Problem to work on »
Reproduce the data word for word, keeping every line complete.

Supplied material »
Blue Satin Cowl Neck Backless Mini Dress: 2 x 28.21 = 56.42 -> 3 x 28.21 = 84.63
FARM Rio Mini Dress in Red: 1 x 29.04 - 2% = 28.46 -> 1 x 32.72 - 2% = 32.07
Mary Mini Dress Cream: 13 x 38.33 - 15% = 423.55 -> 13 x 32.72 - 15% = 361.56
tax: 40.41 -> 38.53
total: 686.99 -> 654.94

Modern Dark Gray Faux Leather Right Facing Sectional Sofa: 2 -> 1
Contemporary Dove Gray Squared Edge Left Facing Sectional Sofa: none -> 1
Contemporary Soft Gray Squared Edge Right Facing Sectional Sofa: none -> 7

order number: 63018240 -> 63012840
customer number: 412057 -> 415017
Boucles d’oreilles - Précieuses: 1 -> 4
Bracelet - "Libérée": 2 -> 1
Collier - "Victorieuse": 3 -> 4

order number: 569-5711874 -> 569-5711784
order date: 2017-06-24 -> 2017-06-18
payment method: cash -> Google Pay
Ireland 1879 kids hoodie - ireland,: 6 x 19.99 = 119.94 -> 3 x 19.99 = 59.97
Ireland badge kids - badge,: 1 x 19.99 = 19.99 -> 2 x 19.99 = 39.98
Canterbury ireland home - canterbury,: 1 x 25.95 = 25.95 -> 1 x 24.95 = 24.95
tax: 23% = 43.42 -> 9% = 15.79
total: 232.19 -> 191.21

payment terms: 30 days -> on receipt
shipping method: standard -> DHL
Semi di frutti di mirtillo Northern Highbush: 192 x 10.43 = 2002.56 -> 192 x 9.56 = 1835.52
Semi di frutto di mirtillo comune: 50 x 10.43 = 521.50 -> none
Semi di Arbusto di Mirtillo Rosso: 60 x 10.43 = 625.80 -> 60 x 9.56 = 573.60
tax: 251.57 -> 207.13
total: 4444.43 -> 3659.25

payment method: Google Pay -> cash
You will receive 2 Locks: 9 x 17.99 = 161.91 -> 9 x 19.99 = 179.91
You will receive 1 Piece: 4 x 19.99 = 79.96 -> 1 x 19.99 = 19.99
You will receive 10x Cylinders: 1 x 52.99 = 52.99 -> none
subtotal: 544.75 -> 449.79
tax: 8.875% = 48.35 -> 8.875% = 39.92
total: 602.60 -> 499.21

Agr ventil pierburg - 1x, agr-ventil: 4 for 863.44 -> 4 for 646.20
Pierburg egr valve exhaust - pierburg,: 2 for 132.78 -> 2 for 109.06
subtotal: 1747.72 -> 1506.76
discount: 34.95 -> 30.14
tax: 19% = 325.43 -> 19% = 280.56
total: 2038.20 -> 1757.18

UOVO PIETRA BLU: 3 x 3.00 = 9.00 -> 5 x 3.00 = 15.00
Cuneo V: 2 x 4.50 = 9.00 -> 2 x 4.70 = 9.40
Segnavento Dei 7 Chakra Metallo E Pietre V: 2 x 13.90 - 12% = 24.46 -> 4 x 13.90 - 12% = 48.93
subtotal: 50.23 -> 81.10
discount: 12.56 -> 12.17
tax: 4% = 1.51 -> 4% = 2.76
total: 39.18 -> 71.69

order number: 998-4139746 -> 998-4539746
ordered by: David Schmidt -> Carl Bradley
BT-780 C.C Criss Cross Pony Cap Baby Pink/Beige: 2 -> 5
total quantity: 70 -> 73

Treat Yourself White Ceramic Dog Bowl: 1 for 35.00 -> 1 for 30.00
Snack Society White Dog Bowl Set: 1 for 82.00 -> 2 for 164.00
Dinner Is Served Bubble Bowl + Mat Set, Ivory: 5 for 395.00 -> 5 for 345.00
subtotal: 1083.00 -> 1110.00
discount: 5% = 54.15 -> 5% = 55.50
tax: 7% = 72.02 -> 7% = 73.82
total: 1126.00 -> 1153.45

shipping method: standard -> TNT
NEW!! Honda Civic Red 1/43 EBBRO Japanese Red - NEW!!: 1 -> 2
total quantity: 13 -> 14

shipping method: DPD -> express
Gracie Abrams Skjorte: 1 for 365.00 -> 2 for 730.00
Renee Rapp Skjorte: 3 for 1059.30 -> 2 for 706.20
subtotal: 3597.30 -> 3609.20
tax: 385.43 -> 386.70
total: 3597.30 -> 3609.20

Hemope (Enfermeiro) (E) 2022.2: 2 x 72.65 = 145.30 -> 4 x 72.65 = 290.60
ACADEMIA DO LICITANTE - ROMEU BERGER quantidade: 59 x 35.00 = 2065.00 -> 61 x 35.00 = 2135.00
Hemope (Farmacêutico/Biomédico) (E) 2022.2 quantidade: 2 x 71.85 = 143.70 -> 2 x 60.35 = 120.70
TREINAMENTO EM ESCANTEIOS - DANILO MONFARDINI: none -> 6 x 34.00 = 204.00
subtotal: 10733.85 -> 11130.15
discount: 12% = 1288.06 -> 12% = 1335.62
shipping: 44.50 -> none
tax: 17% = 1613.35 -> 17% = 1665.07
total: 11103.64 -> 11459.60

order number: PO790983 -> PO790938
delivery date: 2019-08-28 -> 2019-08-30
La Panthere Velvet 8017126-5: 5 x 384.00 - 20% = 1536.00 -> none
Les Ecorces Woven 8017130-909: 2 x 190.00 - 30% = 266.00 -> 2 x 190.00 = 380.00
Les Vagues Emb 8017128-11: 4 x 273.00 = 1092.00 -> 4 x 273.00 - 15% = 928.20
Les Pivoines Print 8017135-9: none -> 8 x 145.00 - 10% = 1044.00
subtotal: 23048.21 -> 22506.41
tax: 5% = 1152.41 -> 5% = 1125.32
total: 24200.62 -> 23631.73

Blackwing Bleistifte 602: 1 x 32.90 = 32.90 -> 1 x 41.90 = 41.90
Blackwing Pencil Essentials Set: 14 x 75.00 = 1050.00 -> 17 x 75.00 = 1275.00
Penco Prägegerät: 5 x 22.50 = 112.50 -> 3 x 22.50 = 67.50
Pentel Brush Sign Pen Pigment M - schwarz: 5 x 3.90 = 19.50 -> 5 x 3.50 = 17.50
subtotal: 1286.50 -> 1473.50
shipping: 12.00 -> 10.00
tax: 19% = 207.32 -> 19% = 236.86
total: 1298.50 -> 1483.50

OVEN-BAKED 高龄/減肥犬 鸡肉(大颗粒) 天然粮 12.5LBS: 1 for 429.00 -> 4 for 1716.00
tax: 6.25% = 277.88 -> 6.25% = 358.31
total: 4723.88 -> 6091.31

Exercise answer »
Blue Satin Cowl Neck Backless Mini Dress: 2 x 28.21 = 56.42 -> 3 x 28.21 = 84.63
FARM Rio Mini Dress in Red: 1 x 29.04 - 2% = 28.46 -> 1 x 32.72 - 2% = 32.07
Mary Mini Dress Cream: 13 x 38.33 - 15% = 423.55 -> 13 x 32.72 - 15% = 361.56
tax: 40.41 -> 38.53
total: 686.99 -> 654.94

Modern Dark Gray Faux Leather Right Facing Sectional Sofa: 2 -> 1
Contemporary Dove Gray Squared Edge Left Facing Sectional Sofa: none -> 1
Contemporary Soft Gray Squared Edge Right Facing Sectional Sofa: none -> 7

order number: 63018240 -> 63012840
customer number: 412057 -> 415017
Boucles d’oreilles - Précieuses: 1 -> 4
Bracelet - "Libérée": 2 -> 1
Collier - "Victorieuse": 3 -> 4

order number: 569-5711874 -> 569-5711784
order date: 2017-06-24 -> 2017-06-18
payment method: cash -> Google Pay
Ireland 1879 kids hoodie - ireland,: 6 x 19.99 = 119.94 -> 3 x 19.99 = 59.97
Ireland badge kids - badge,: 1 x 19.99 = 19.99 -> 2 x 19.99 = 39.98
Canterbury ireland home - canterbury,: 1 x 25.95 = 25.95 -> 1 x 24.95 = 24.95
tax: 23% = 43.42 -> 9% = 15.79
total: 232.19 -> 191.21

payment terms: 30 days -> on receipt
shipping method: standard -> DHL
Semi di frutti di mirtillo Northern Highbush: 192 x 10.43 = 2002.56 -> 192 x 9.56 = 1835.52
Semi di frutto di mirtillo comune: 50 x 10.43 = 521.50 -> none
Semi di Arbusto di Mirtillo Rosso: 60 x 10.43 = 625.80 -> 60 x 9.56 = 573.60
tax: 251.57 -> 207.13
total: 4444.43 -> 3659.25

payment method: Google Pay -> cash
You will receive 2 Locks: 9 x 17.99 = 161.91 -> 9 x 19.99 = 179.91
You will receive 1 Piece: 4 x 19.99 = 79.96 -> 1 x 19.99 = 19.99
You will receive 10x Cylinders: 1 x 52.99 = 52.99 -> none
subtotal: 544.75 -> 449.79
tax: 8.875% = 48.35 -> 8.875% = 39.92
total: 602.60 -> 499.21

Agr ventil pierburg - 1x, agr-ventil: 4 for 863.44 -> 4 for 646.20
Pierburg egr valve exhaust - pierburg,: 2 for 132.78 -> 2 for 109.06
subtotal: 1747.72 -> 1506.76
discount: 34.95 -> 30.14
tax: 19% = 325.43 -> 19% = 280.56
total: 2038.20 -> 1757.18

UOVO PIETRA BLU: 3 x 3.00 = 9.00 -> 5 x 3.00 = 15.00
Cuneo V: 2 x 4.50 = 9.00 -> 2 x 4.70 = 9.40
Segnavento Dei 7 Chakra Metallo E Pietre V: 2 x 13.90 - 12% = 24.46 -> 4 x 13.90 - 12% = 48.93
subtotal: 50.23 -> 81.10
discount: 12.56 -> 12.17
tax: 4% = 1.51 -> 4% = 2.76
total: 39.18 -> 71.69

order number: 998-4139746 -> 998-4539746
ordered by: David Schmidt -> Carl Bradley
BT-780 C.C Criss Cross Pony Cap Baby Pink/Beige: 2 -> 5
total quantity: 70 -> 73

Treat Yourself White Ceramic Dog Bowl: 1 for 35.00 -> 1 for 30.00
Snack Society White Dog Bowl Set: 1 for 82.00 -> 2 for 164.00
Dinner Is Served Bubble Bowl + Mat Set, Ivory: 5 for 395.00 -> 5 for 345.00
subtotal: 1083.00 -> 1110.00
discount: 5% = 54.15 -> 5% = 55.50
tax: 7% = 72.02 -> 7% = 73.82
total: 1126.00 -> 1153.45

shipping method: standard -> TNT
NEW!! Honda Civic Red 1/43 EBBRO Japanese Red - NEW!!: 1 -> 2
total quantity: 13 -> 14

shipping method: DPD -> express
Gracie Abrams Skjorte: 1 for 365.00 -> 2 for 730.00
Renee Rapp Skjorte: 3 for 1059.30 -> 2 for 706.20
subtotal: 3597.30 -> 3609.20
tax: 385.43 -> 386.70
total: 3597.30 -> 3609.20

Hemope (Enfermeiro) (E) 2022.2: 2 x 72.65 = 145.30 -> 4 x 72.65 = 290.60
ACADEMIA DO LICITANTE - ROMEU BERGER quantidade: 59 x 35.00 = 2065.00 -> 61 x 35.00 = 2135.00
Hemope (Farmacêutico/Biomédico) (E) 2022.2 quantidade: 2 x 71.85 = 143.70 -> 2 x 60.35 = 120.70
TREINAMENTO EM ESCANTEIOS - DANILO MONFARDINI: none -> 6 x 34.00 = 204.00
subtotal: 10733.85 -> 11130.15
discount: 12% = 1288.06 -> 12% = 1335.62
shipping: 44.50 -> none
tax: 17% = 1613.35 -> 17% = 1665.07
total: 11103.64 -> 11459.60

order number: PO790983 -> PO790938
delivery date: 2019-08-28 -> 2019-08-30
La Panthere Velvet 8017126-5: 5 x 384.00 - 20% = 1536.00 -> none
Les Ecorces Woven 8017130-909: 2 x 190.00 - 30% = 266.00 -> 2 x 190.00 = 380.00
Les Vagues Emb 8017128-11: 4 x 273.00 = 1092.00 -> 4 x 273.00 - 15% = 928.20
Les Pivoines Print 8017135-9: none -> 8 x 145.00 - 10% = 1044.00
subtotal: 23048.21 -> 22506.41
tax: 5% = 1152.41 -> 5% = 1125.32
total: 24200.62 -> 23631.73

Blackwing Bleistifte 602: 1 x 32.90 = 32.90 -> 1 x 41.90 = 41.90
Blackwing Pencil Essentials Set: 14 x 75.00 = 1050.00 -> 17 x 75.00 = 1275.00
Penco Prägegerät: 5 x 22.50 = 112.50 -> 3 x 22.50 = 67.50
Pentel Brush Sign Pen Pigment M - schwarz: 5 x 3.90 = 19.50 -> 5 x 3.50 = 17.50
subtotal: 1286.50 -> 1473.50
shipping: 12.00 -> 10.00
tax: 19% = 207.32 -> 19% = 236.86
total: 1298.50 -> 1483.50

OVEN-BAKED 高龄/減肥犬 鸡肉(大颗粒) 天然粮 12.5LBS: 1 for 429.00 -> 4 for 1716.00
tax: 6.25% = 277.88 -> 6.25% = 358.31
total: 4723.88 -> 6091.31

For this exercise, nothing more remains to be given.